Eles estão só, não falam porque acham que não serão ouvidos, e não acham nenhum adulto que os ajude.
Júlia, 15 anos, cursa o primeiro ano do ensino médio e quer parar de estudar. Neste ano, seu aproveitamento escolar foi, segundo ela mesma, péssimo. Não estudou, as notas nas avaliações foram muito baixas e não conseguiu estabelecer relação com nenhum colega de classe.
A escola avisou aos pais que o ano já está perdido e que, apesar dela ser bem comportada, no espaço escolar, não rende nos estudos e está sempre isolada.
A coordenadora sugeriu que os pais procurassem tratamento psicológico para a garota, porque ela pode estar deprimida por não ter conseguido se adaptar à nova escola, para a qual foi transferida neste ano.
Os pais tem uma hipótese a de que a filha foi vítima de "bullying". Por isso já tem uma solução para o problema - que é uma nova tranferência de escola.
Aliás, estão atualmente visitando escolas, conversando com coordenadores e consultando guias escolares para que, desta vez, façam uma escolha mais acertada.
E o que Júlia acha? Ninguém perguntou para ela, assim também como ninguém escuta o que ela tem adizer, de uma forma um tanto atrapalhada.

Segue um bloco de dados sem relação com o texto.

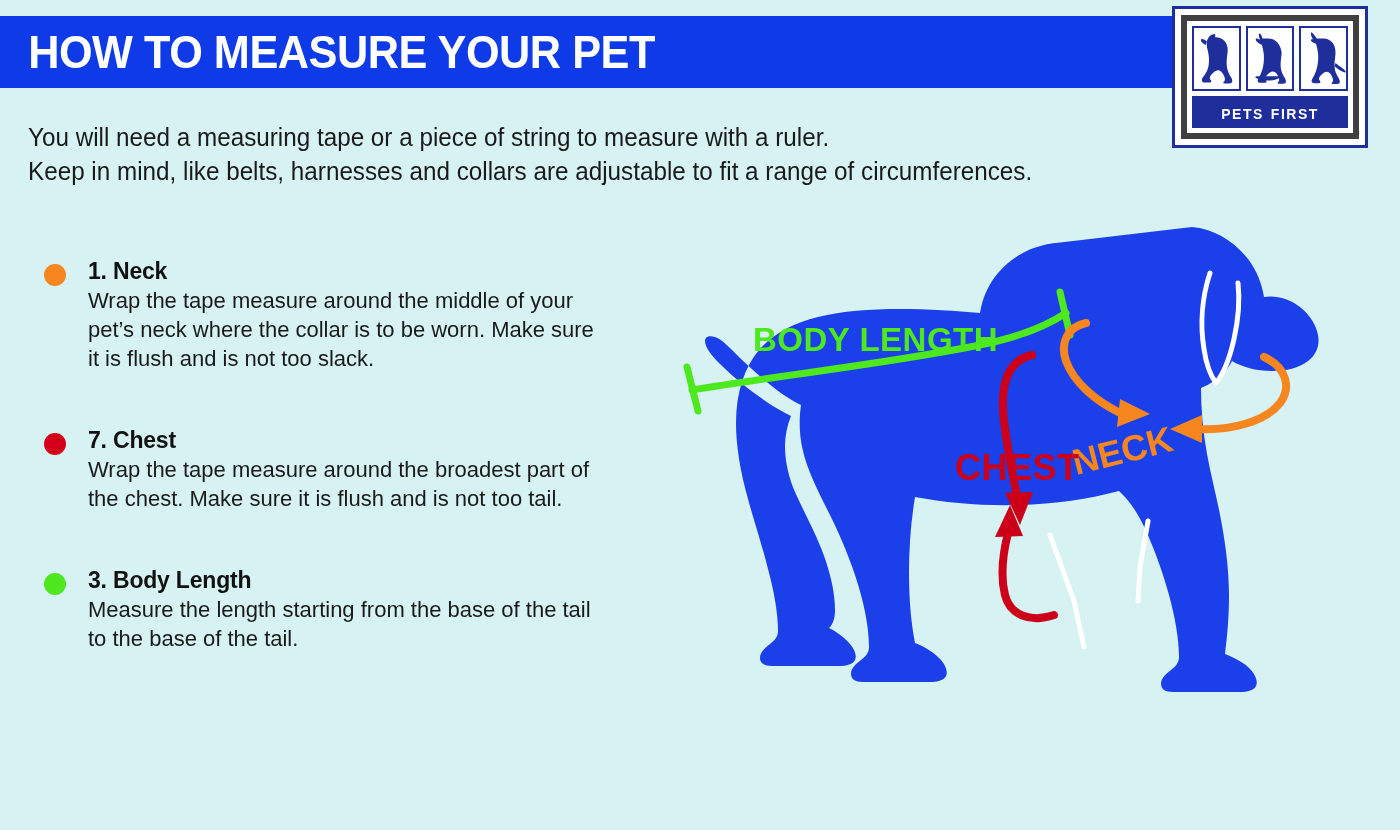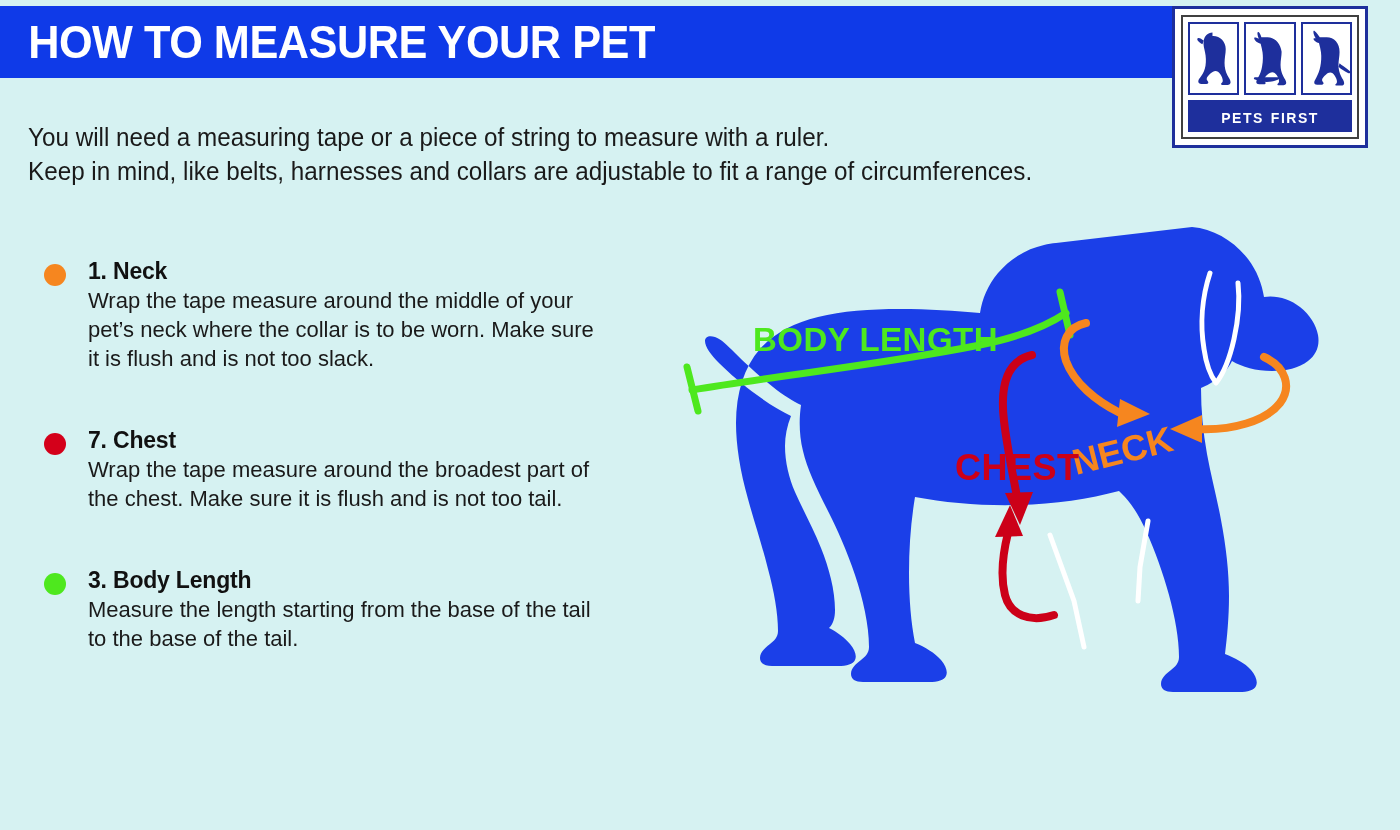--- a/index.html
+++ b/index.html
@@ -12,21 +12,21 @@
   #page {
     position:relative;
     width:1400px; height:830px;
     background:#d6f2f2;
     overflow:hidden;
   }
 
   
   #header-bar {
     position:absolute;
-    left:0; top:6px;
+    left:0; top:16px;
     width:1172px; height:72px;
     background:#0f3ae8;
     display:flex; align-items:center;
   }
   #header-title {
     color:#ffffff;
     font-size:46px;
     font-weight:bold;
     letter-spacing:-0.5px;
     padding-left:30px;
@@ -40,21 +40,21 @@
   #logo {
     position:absolute;
     left:1172px; top:6px;
     width:196px; height:142px;
     background:#ffffff;
     border:3px solid #1e2f9c;
     padding:6px;
   }
   #logo-inner {
     width:100%; height:100%;
-    border:2px solid #404040;
+    border:6px solid #404040;
     padding:5px;
     display:flex; flex-direction:column; gap:5px;
   }
   #logo-dogs {
     flex:1;
     display:flex; gap:5px;
   }
   .logo-cell {
     flex:1;
     border:2px solid #1e2f9c;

Júlia tem uma única solução para o que considera seu problema: deixar os estudos. E tem também uma reclamação: ninguém a leva à sério.
Luiza, 16 anos, passa por uma situação delicada, está grávida. Mas, segundo a mãe, por pouco tempo. A família irá providenciar a interrupção da gravidez. Já o namorado de Luiza, assim que soube do fato se apavorou. Disse à namorada que ele não pode contar com os pais , porque isso geraria problemas familiares muito graves. Pediu que ela conversasse com a mãe sobre o caso porque sabia que esta seria mais compreensiva.

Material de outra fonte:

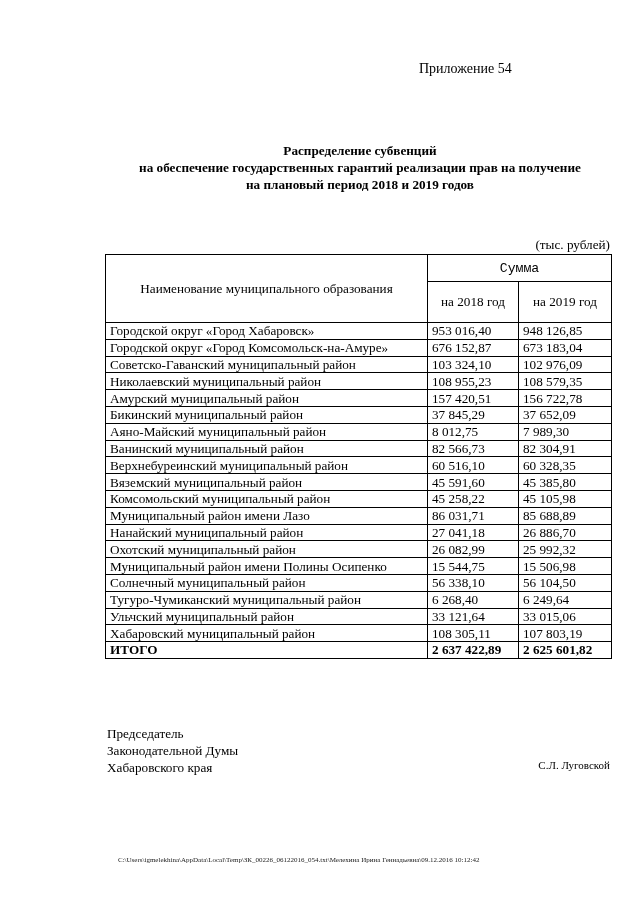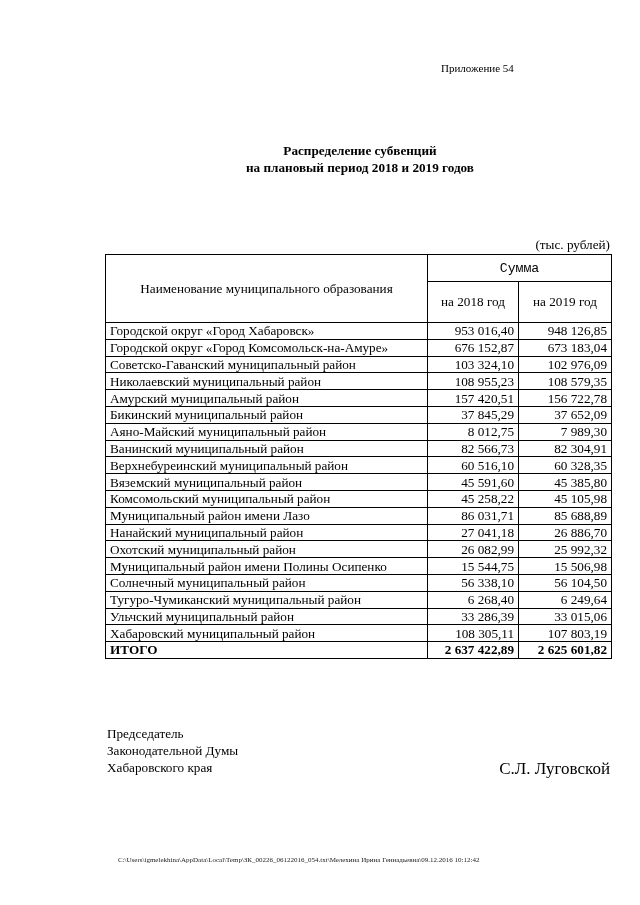--- a/index.html
+++ b/index.html
@@ -1,48 +1,49 @@
 <!DOCTYPE html>
 <html><head>
 <meta charset="utf-8">
 <style>
   html, body { margin: 0; padding: 0; background: #ffffff; }
   body { width: 640px; height: 905px; position: relative; overflow: hidden;
          font-family: "Liberation Serif", "DejaVu Serif", serif; color: #000; }
-  .annex { position: absolute; left: 441px; top: 60px; font-size: 11px; line-height: 17px; }
+  .annex { position: absolute; left: 419px; top: 60px; font-size: 14px; line-height: 17px; }
   .annex div { white-space: nowrap; }
   .title { position: absolute; left: 100px; width: 520px; top: 142px; text-align: center;
            font-weight: bold; font-size: 13.2px; line-height: 17px; }
   .title div { white-space: nowrap; }
   .units { position: absolute; right: 30px; top: 237px; font-size: 13.2px; }
   table.grid { position: absolute; left: 105px; top: 254px; border-collapse: collapse;
                font-size: 13.2px; width: 506px; table-layout: fixed; }
   table.grid td, table.grid th { border: 1px solid #000; padding: 0 4px; font-weight: normal; }
   table.grid col.c1 { width: 322px; }
   table.grid col.c2 { width: 91px; }
   table.grid col.c3 { width: 93px; }
   .h-name { text-align: center; vertical-align: middle; }
   .h-sum { text-align: center; height: 26px; font-family: Liberation Mono, monospace; }
   .h-year { text-align: center; height: 40px; }
   table.grid tbody td { height: 15.8px; line-height: 15px; white-space: nowrap; }
-  td.num { text-align: right; padding-right: 3px; }
+  td.num { text-align: left; padding-right: 3px; }
   tr.total td { font-weight: bold; }
   .sign { position: absolute; left: 107px; top: 725px; font-size: 13.2px; line-height: 17px; }
-  .signer { position: absolute; right: 30px; top: 759px; font-size: 17px; }
+  .signer { position: absolute; right: 30px; top: 759px; font-size: 11px; }
   .footer { position: absolute; left: 106px; top: 856px; font-size: 7px; white-space: nowrap; color: #222; margin-left: 12px; }
 </style>
 </head>
 <body>
 
 <div class="annex">
   <div>Приложение 54</div>
 </div>
 
 <div class="title">
   <div>Распределение субвенций</div>
+  <div>на обеспечение государственных гарантий реализации прав на получение</div>
   <div>на плановый период 2018 и 2019 годов</div>
 </div>
 
 <div class="units">(тыс. рублей)</div>
 
 <table class="grid">
   <colgroup>
       <col class="c1">
       <col class="c2">
       <col class="c3">
@@ -138,21 +139,21 @@
         <td class="num">56 338,10</td>
         <td class="num">56 104,50</td>
       </tr>
       <tr>
         <td>Тугуро-Чумиканский муниципальный район</td>
         <td class="num">6 268,40</td>
         <td class="num">6 249,64</td>
       </tr>
       <tr>
         <td>Ульчский муниципальный район</td>
-        <td class="num">33 286,39</td>
+        <td class="num">33 121,64</td>
         <td class="num">33 015,06</td>
       </tr>
       <tr>
         <td>Хабаровский муниципальный район</td>
         <td class="num">108 305,11</td>
         <td class="num">107 803,19</td>
       </tr>
     </tbody>
   <tfoot>
     <tr class="total">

O que Luiza pensa a respeito do seu estado, da reação do namorado frente à situação e, ainda, da decisão tomada pela mãe para acabar com o problema? Talvez sua melhor amiga saiba a resposta. Nenhum adulto com relacionamento próximo a ela conseguiu ou quis dialogar com ela a respeito. Luiza diz que isso não importa já que tudo será resolvido "da melhor forma".
Lucas entrou numa boa faculdade este ano. Foi sempre considerado bom aluno. "Nunca me deu problema antes" , diz a mãe.
Acontece que frequentar a universidade parece ter sido um fato decisivo para tirá-lo do seu prumo. Pelo esforço e pela boa colocação no vestibular, ganhou como prêmio um carro, que ele já bateu três vezes.
Agora Lucas deu de passar noites fora sem avisar aos pais e a beber em demasia. Atualmente não pode usar o carro - e não contestou a decisão tomada pelos pais. O jovem foi levado a um psiquiatra e com ele fez uma única consulta, mas se recusa a continuar o tratamento.
Seu pai desconfia de que ele usa maconha socialmente apenas. Por isso não considera necessário conversar com o filho sobre isso. Ele próprio, quando estava na universidade, fez uso esporádico da erva.
Quando perguntaram a Lucas porque ele tem agido assim, sua resposta é sair de perto dos pais, em silêncio e cabisbaixo.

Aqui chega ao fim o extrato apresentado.